> What this task involves
Your answer should be the exact lines of the data below from the one containing "<li>- Đọc bình</li>" through the one containing "6 L14 2 M11"; please include nothing else.

Records from a collection:
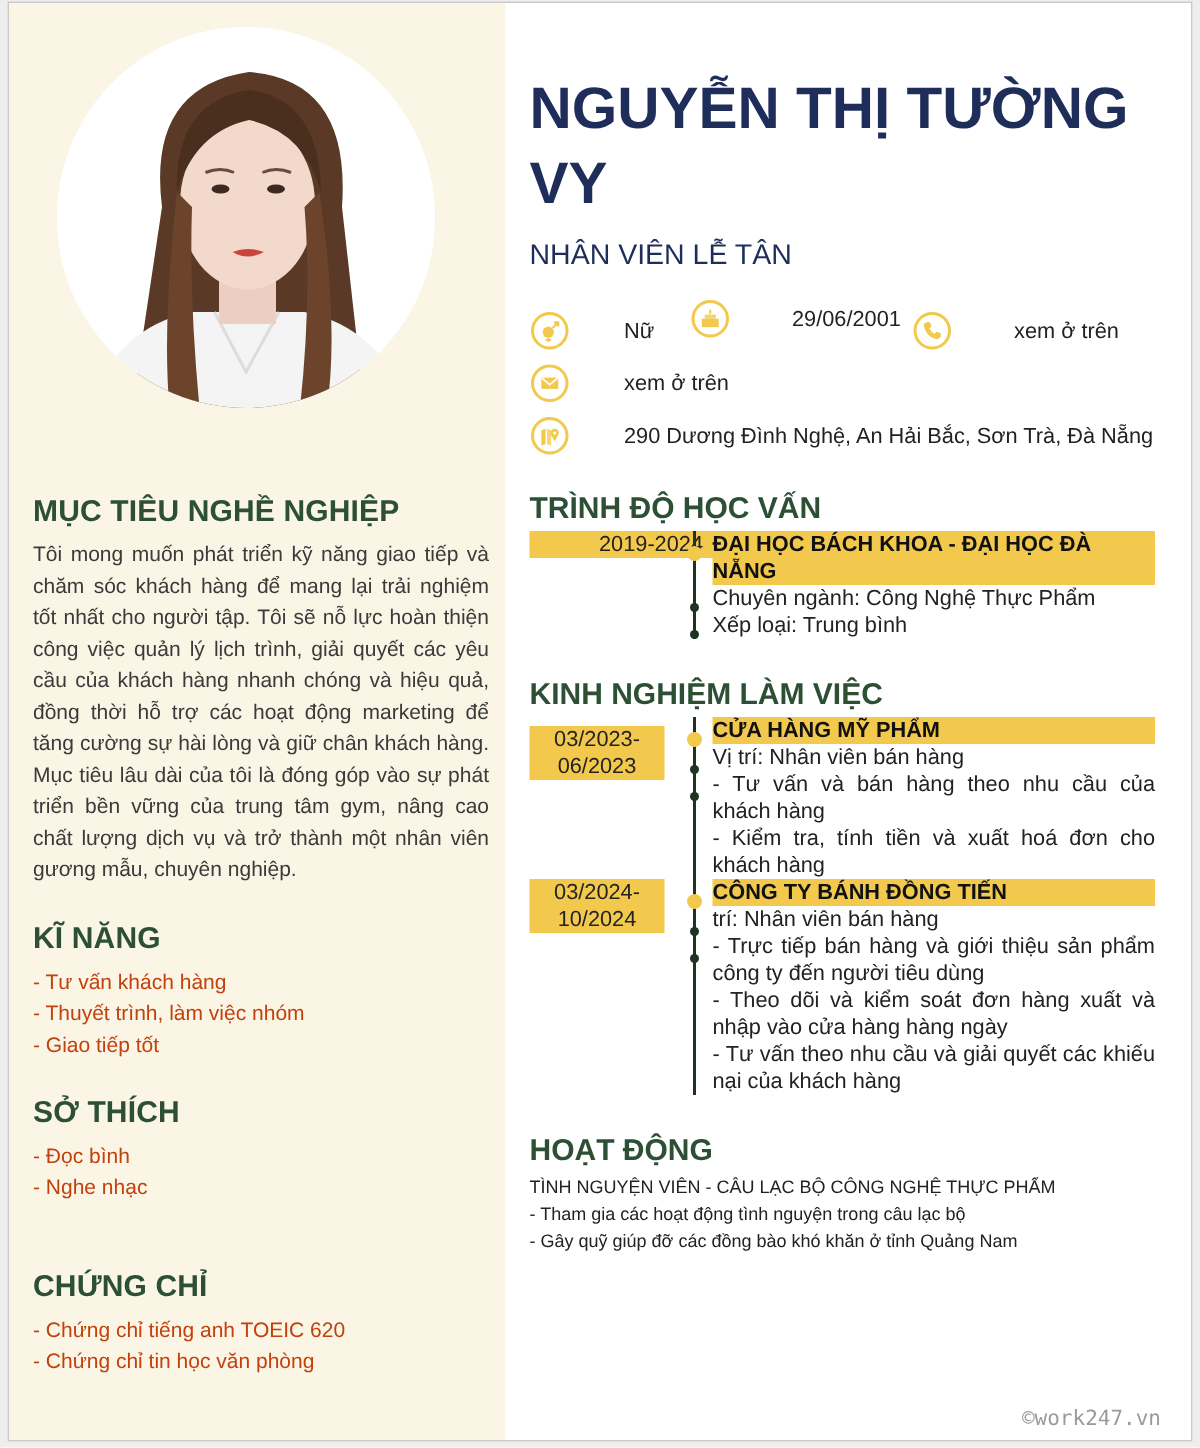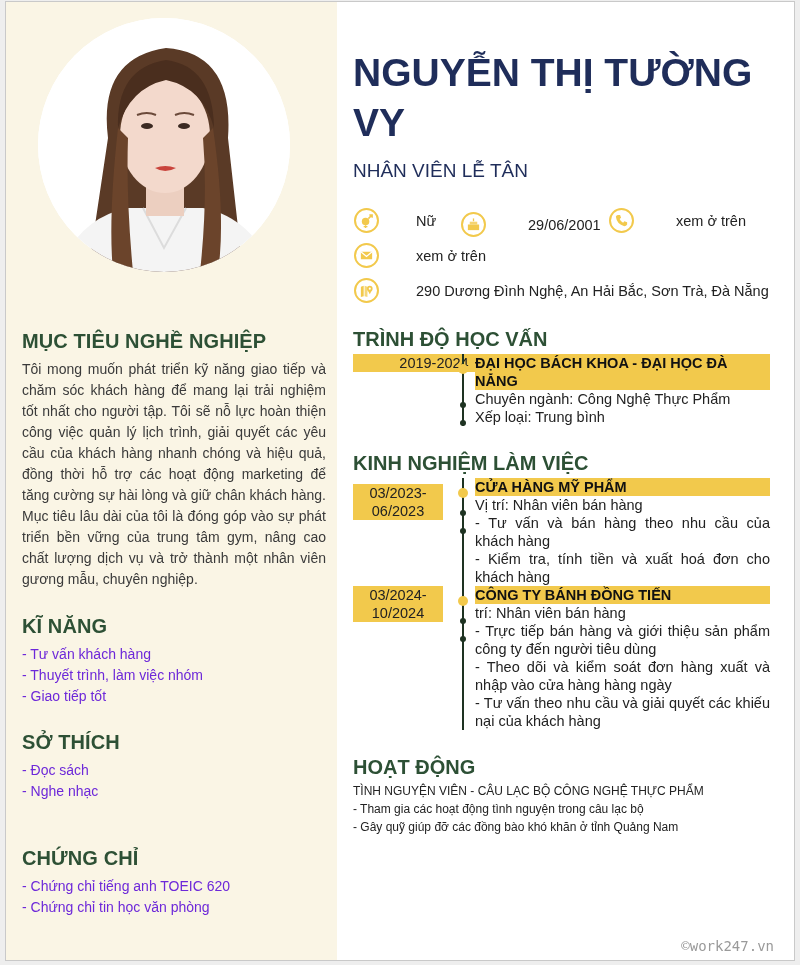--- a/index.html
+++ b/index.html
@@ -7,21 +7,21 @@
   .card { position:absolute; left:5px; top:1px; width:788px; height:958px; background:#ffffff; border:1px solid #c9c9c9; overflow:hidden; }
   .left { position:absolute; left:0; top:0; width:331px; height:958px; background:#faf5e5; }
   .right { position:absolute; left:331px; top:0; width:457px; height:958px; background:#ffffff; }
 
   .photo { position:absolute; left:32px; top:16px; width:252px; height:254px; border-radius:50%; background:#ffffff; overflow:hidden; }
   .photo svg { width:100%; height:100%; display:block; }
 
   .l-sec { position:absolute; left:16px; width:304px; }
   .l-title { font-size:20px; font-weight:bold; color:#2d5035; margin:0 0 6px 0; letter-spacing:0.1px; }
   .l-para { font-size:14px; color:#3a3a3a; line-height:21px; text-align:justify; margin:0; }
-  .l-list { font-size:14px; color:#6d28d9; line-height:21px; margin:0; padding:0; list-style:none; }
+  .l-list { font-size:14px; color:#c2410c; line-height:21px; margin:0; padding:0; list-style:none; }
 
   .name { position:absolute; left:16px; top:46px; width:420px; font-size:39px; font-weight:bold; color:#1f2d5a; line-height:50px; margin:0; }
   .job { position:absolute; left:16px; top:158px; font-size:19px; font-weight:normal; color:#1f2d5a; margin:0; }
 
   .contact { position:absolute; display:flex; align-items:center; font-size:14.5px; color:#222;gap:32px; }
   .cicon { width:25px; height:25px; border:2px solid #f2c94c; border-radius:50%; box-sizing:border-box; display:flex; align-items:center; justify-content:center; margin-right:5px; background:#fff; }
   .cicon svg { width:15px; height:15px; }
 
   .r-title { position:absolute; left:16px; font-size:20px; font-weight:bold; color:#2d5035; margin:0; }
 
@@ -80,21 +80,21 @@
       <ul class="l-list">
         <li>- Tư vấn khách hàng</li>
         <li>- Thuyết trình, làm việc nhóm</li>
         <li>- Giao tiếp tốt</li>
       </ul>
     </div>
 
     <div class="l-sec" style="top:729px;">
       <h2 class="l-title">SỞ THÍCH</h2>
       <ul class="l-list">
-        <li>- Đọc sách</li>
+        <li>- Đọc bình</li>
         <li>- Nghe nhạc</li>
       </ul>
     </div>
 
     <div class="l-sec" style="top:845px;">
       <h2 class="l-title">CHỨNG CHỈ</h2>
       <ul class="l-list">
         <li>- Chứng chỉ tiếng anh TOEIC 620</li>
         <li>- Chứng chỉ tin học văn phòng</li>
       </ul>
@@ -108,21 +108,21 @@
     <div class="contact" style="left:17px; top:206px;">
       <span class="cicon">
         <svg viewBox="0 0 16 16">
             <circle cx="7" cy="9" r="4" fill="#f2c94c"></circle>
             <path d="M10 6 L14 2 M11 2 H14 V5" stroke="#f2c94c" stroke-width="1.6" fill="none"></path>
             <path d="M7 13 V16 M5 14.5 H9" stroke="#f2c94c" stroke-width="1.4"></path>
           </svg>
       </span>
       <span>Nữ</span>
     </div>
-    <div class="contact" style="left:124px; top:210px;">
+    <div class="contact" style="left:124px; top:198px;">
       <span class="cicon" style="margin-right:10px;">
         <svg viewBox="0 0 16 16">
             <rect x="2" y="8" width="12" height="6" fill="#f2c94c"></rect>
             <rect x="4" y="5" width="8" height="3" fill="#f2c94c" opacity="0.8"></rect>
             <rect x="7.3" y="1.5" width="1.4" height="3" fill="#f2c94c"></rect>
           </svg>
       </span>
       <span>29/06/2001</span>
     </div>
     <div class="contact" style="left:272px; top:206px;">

--

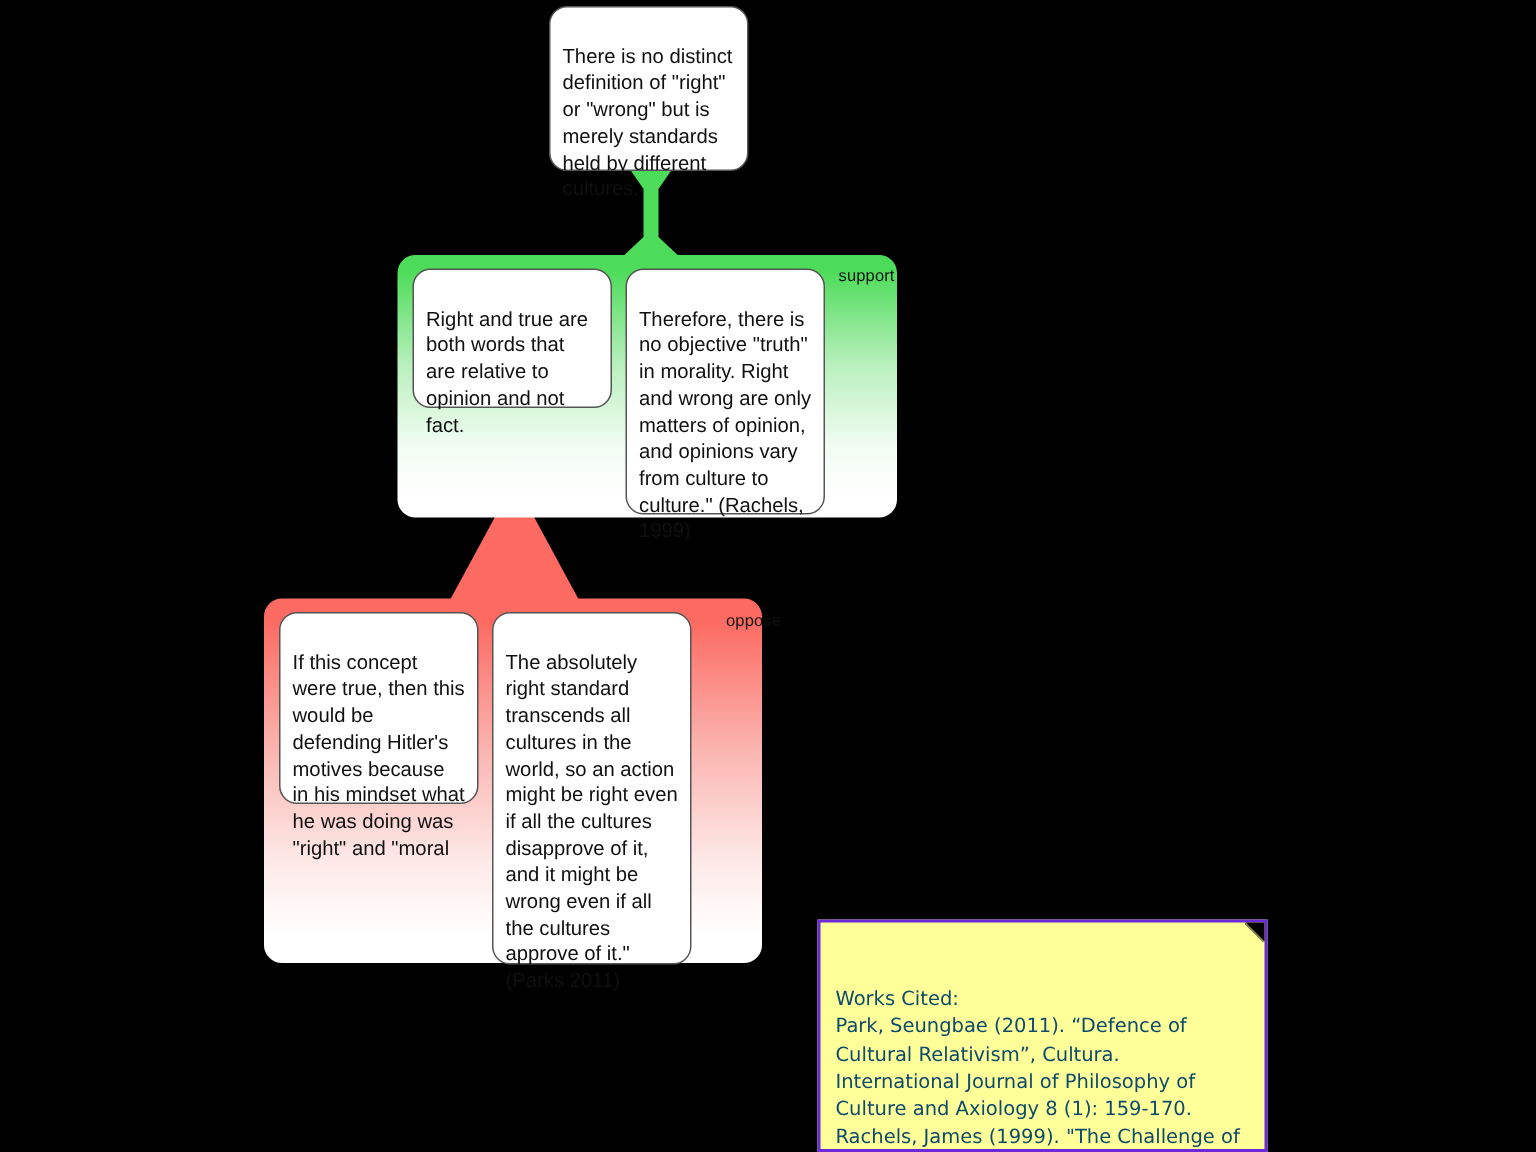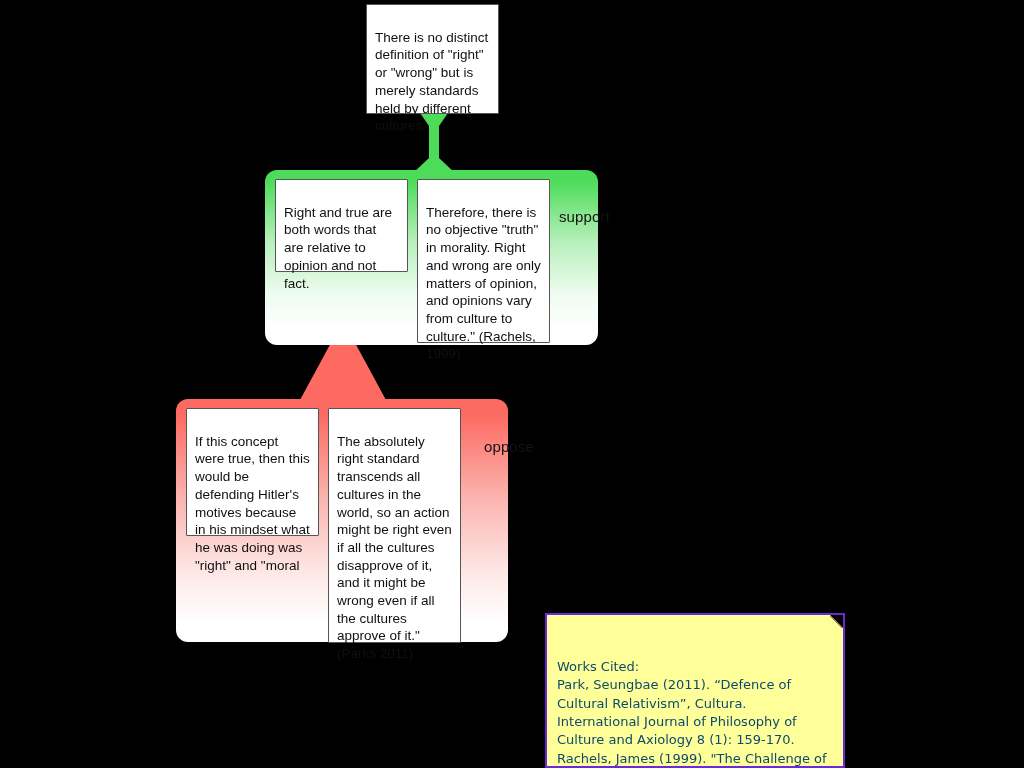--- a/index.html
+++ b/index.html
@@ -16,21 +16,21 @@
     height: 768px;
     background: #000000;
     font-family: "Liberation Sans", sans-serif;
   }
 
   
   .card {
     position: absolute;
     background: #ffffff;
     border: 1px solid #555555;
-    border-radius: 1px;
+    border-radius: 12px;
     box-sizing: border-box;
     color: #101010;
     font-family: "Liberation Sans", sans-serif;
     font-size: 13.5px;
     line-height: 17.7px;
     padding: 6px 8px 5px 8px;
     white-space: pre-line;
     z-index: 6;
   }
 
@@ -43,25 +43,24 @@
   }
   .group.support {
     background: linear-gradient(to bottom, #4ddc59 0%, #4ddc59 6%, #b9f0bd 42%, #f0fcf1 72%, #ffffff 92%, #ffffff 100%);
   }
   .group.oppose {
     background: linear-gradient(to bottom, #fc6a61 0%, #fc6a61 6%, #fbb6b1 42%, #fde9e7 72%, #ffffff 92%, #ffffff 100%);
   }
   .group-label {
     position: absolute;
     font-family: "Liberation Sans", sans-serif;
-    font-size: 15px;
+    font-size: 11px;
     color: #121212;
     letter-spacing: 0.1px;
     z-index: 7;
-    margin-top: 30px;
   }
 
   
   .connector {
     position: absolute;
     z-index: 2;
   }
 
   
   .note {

...

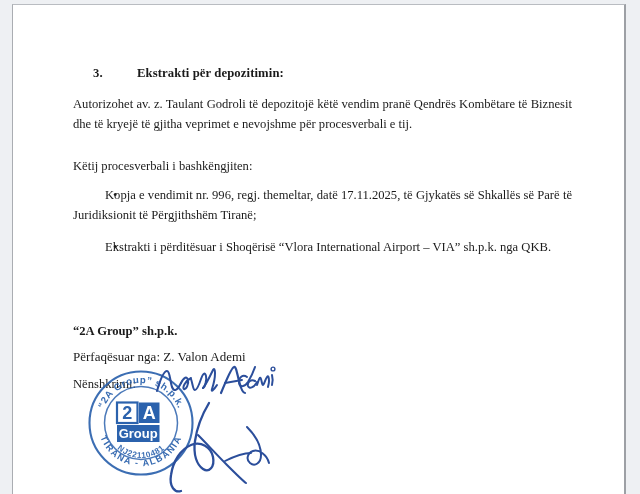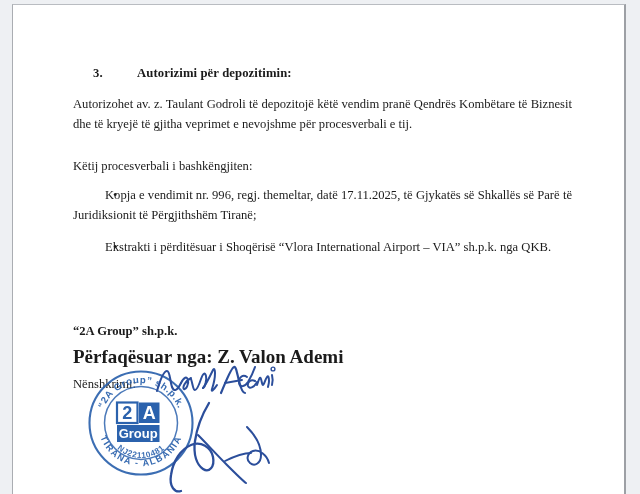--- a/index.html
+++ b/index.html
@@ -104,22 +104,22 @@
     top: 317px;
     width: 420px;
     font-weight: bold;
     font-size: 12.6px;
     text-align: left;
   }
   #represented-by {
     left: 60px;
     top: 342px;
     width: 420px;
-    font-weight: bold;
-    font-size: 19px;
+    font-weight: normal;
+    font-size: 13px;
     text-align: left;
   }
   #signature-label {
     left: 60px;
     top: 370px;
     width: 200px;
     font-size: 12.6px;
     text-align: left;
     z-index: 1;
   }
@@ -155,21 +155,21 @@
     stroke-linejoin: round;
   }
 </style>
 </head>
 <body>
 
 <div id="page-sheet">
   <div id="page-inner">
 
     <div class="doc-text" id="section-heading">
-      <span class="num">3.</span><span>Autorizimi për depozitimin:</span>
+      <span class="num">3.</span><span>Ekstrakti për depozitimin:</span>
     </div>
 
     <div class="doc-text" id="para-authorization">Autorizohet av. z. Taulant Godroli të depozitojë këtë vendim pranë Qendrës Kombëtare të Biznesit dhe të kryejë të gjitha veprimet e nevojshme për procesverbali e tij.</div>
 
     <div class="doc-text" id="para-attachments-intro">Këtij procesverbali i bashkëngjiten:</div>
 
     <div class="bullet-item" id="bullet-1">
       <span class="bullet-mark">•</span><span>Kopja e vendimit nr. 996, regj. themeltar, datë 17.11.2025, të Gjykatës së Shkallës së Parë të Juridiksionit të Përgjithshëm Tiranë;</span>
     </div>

> Result below
+        <li>- Đọc bình</li>
         <li>- Nghe nhạc</li>
       </ul>
     </div>
 
     <div class="l-sec" style="top:845px;">
       <h2 class="l-title">CHỨNG CHỈ</h2>
       <ul class="l-list">
         <li>- Chứng chỉ tiếng anh TOEIC 620</li>
         <li>- Chứng chỉ tin học văn phòng</li>
       </ul>
@@ -108,21 +108,21 @@
     <div class="contact" style="left:17px; top:206px;">
       <span class="cicon">
         <svg viewBox="0 0 16 16">
             <circle cx="7" cy="9" r="4" fill="#f2c94c"></circle>
             <path d="M10 6 L14 2 M11 2 H14 V5" stroke="#f2c94c" stroke-width="1.6" fill="none"></path>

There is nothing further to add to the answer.